Updated on 2024-02-29 GMT+08:00

Granting an IAM User the Permissions Required to List and Create Buckets

Scenario

This topic describes how to grant an IAM user the permissions required to create and list buckets. An IAM user with this permission can create buckets. The created buckets are still owned by the account of the IAM user. The IAM user can view all buckets under the account.

Recommended Configuration

Permissions to create and list buckets are at OBS service-level, which can be implemented only through IAM. You are advised to use IAM custom policies.

Procedure

  1. Log in to the management console using a cloud service account.
  2. On the top menu bar, choose Service List > Management & Deployment > Identity and Access Management. The IAM console is displayed.
  3. In the navigation pane, choose Policies.
  4. Click Create Custom Policy in the upper right corner.
  5. Configure parameters for a custom policy.

    Table 1 Parameters for configuring a custom policy

    Parameter

    Description

    Policy Name

    Name of the custom policy

    Policy View

    Set this parameter based on your own habits.
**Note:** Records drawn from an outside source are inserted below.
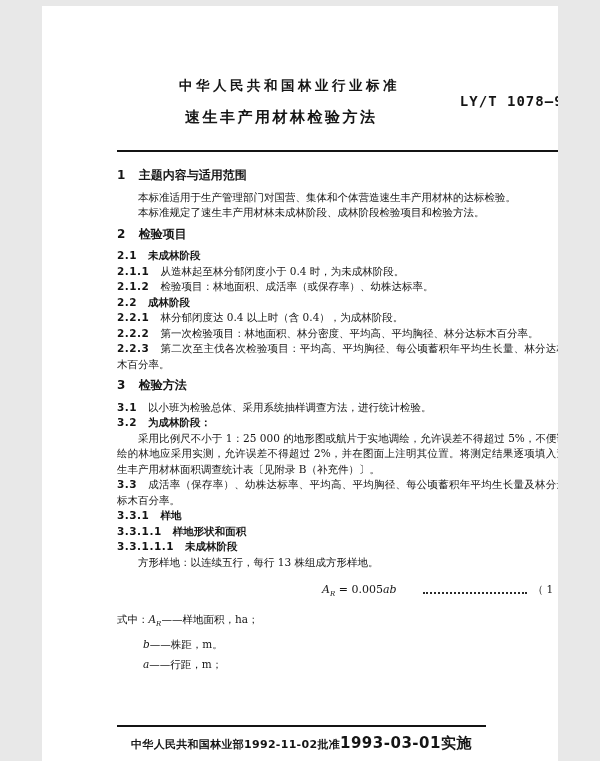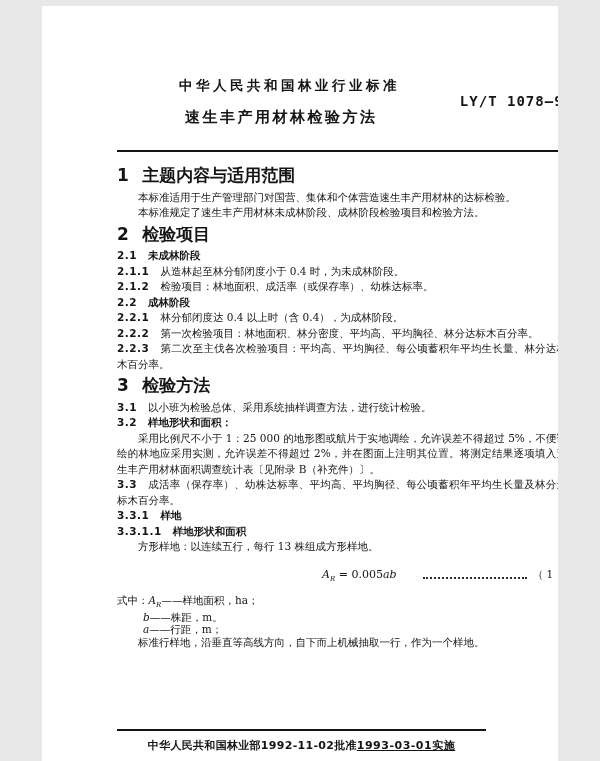--- a/index.html
+++ b/index.html
@@ -62,7 +62,7 @@
     margin-right: 11px;
   }
   .k-section { font-family: "DejaVu Sans", "Liberation Sans", sans-serif;
-               font-weight: 700; font-size: 17px; margin: 6px 0 6px; }
+               font-weight: 700; font-size: 12px; margin: 6px 0 6px; }
   .k-section .num { margin-right: 13px; }
   .k-clause-h { font-weight: 700;
                 font-family: "DejaVu Sans", "Liberation Sans", sans-serif; }

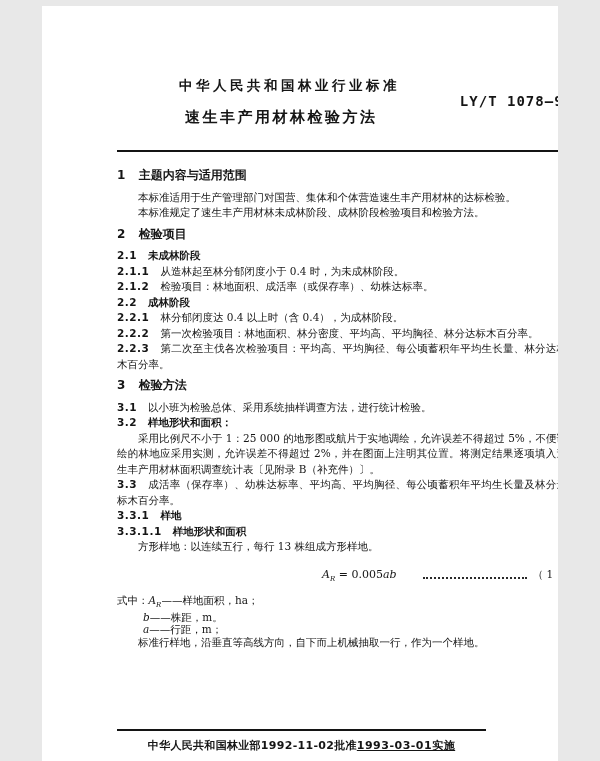--- a/index.html
+++ b/index.html
@@ -154,7 +154,7 @@
 
   <div class="line k-clause"><span class="num">3.1</span><span class="txt">以小班为检验总体、采用系统抽样调查方法，进行统计检验。</span></div>
 
-  <div class="line k-clause-h"><span class="num">3.2</span><span class="txt">样地形状和面积：</span></div>
+  <div class="line k-clause-h"><span class="num">3.2</span><span class="txt">为成林阶段：</span></div>
 
   <div class="line k-indent"><span class="txt">采用比例尺不小于 1：25 000 的地形图或航片于实地调绘，允许误差不得超过 5%，不便调绘的林地应采用实测，允许误差不得超过 2%，并在图面上注明其位置。将测定结果逐项填入速生丰产用材林面积调查统计表〔见附录 B（补充件）〕。</span></div>
 

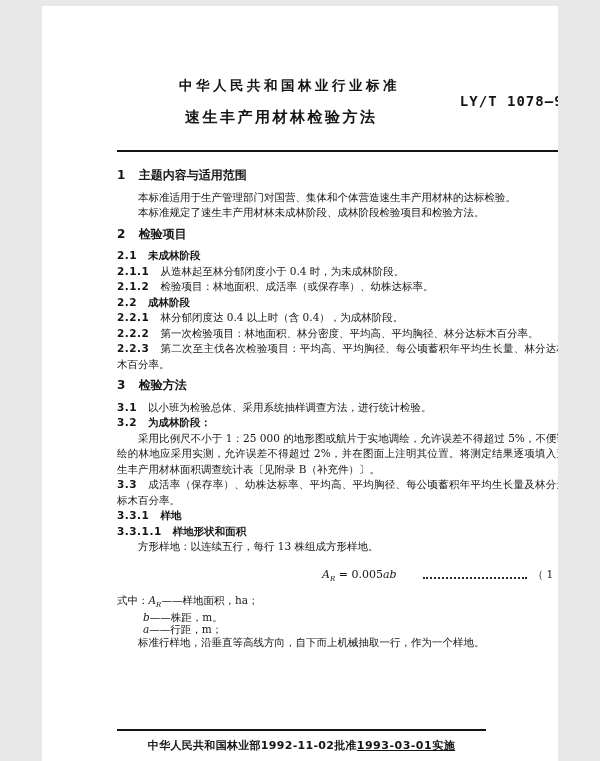--- a/index.html
+++ b/index.html
@@ -164,6 +164,7 @@
 
   <div class="line k-clause-h"><span class="num">3.3.1.1</span><span class="txt">样地形状和面积</span></div>
 
+  <div class="line k-clause-h"><span class="num">3.3.1.1.1</span><span class="txt">未成林阶段</span></div>
 
   <div class="line k-indent"><span class="txt">方形样地：以连续五行，每行 13 株组成方形样地。</span></div>
 </div>

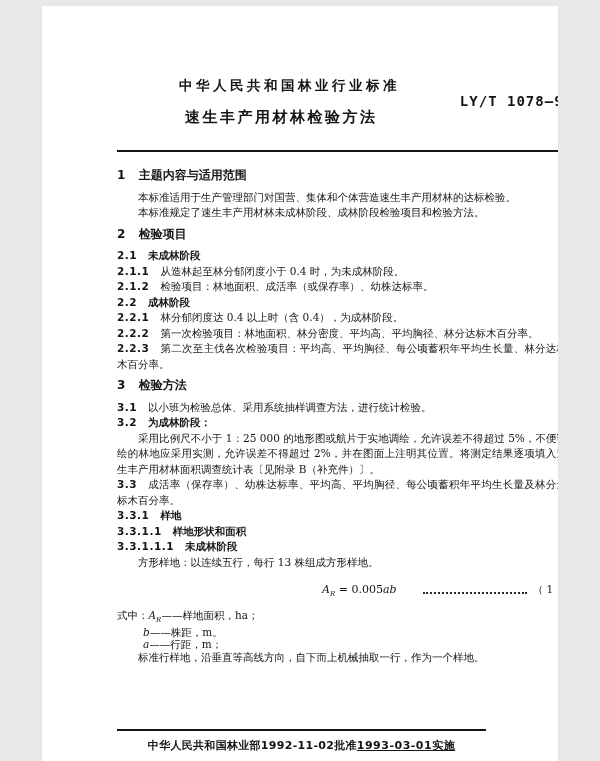--- a/index.html
+++ b/index.html
@@ -90,7 +90,7 @@
 
   
   .defs { font-size: 10.5px; margin-top: 2px; }
-  .def-row { line-height: 12px; }
+  .def-row { line-height: 20px; }
   .def-indent { margin-left: 26px; }
 
   

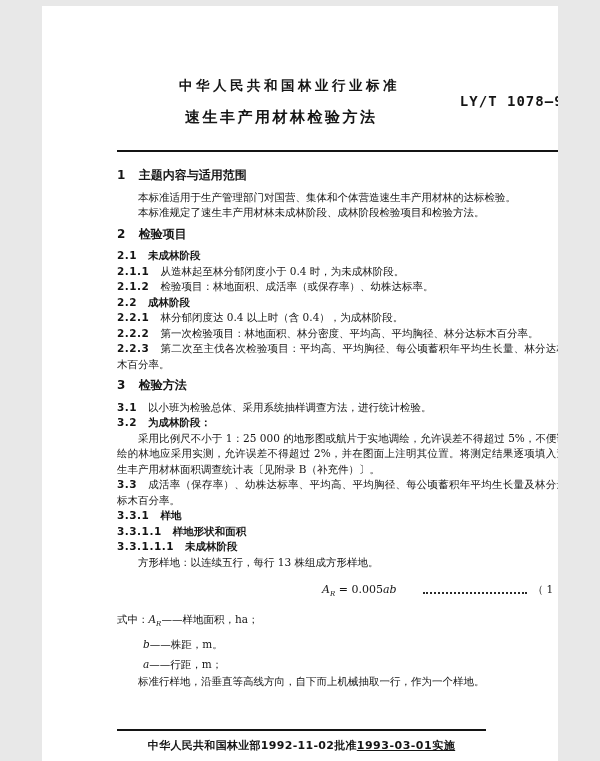--- a/index.html
+++ b/index.html
@@ -181,7 +181,6 @@
         <div class="def-row def-indent"><span class="fvar">a</span><span>——行距，m；</span></div>
       </div>
 
-      <div class="line k-indent" style="font-size:10.5px">标准行样地，沿垂直等高线方向，自下而上机械抽取一行，作为一个样地。</div>
 
 
     </div>

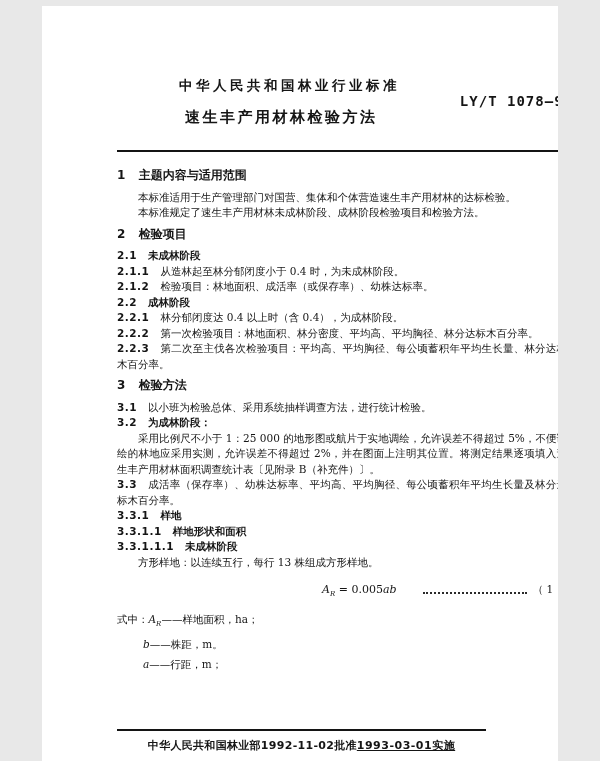--- a/index.html
+++ b/index.html
@@ -110,7 +110,7 @@
     font-weight: 700;
   }
   .approval { font-size: 11px; letter-spacing: 0.3px; }
-  .implementation { font-size: 11px; letter-spacing: 0.5px; text-decoration: underline; }
+  .implementation { font-size: 15px; letter-spacing: 0.5px; }
 </style>
 </head>
 <body>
Visual editor is used here.

    Policy Content

    • Select Allow.
    • Select Object Storage Service (OBS).
    • Select obs:bucket:CreateBucket from ReadWrite actions and obs:bucket:ListAllMyBuckets from ListOnly actions.
    • Select All for resources.

    Scope

    The default value is Global services.

  6. Click OK. The custom policy is created.
  7. Create a user group and assign permissions.

    Add the created custom policy to the user group by following the instructions in the IAM document.

  8. Add the IAM user you want to authorize to the created user group by referring to Adding Users to or Removing Users from a User Group.

    Due to data caching, it takes about 10 to 15 minutes for a custom policy to take effect after the authorization.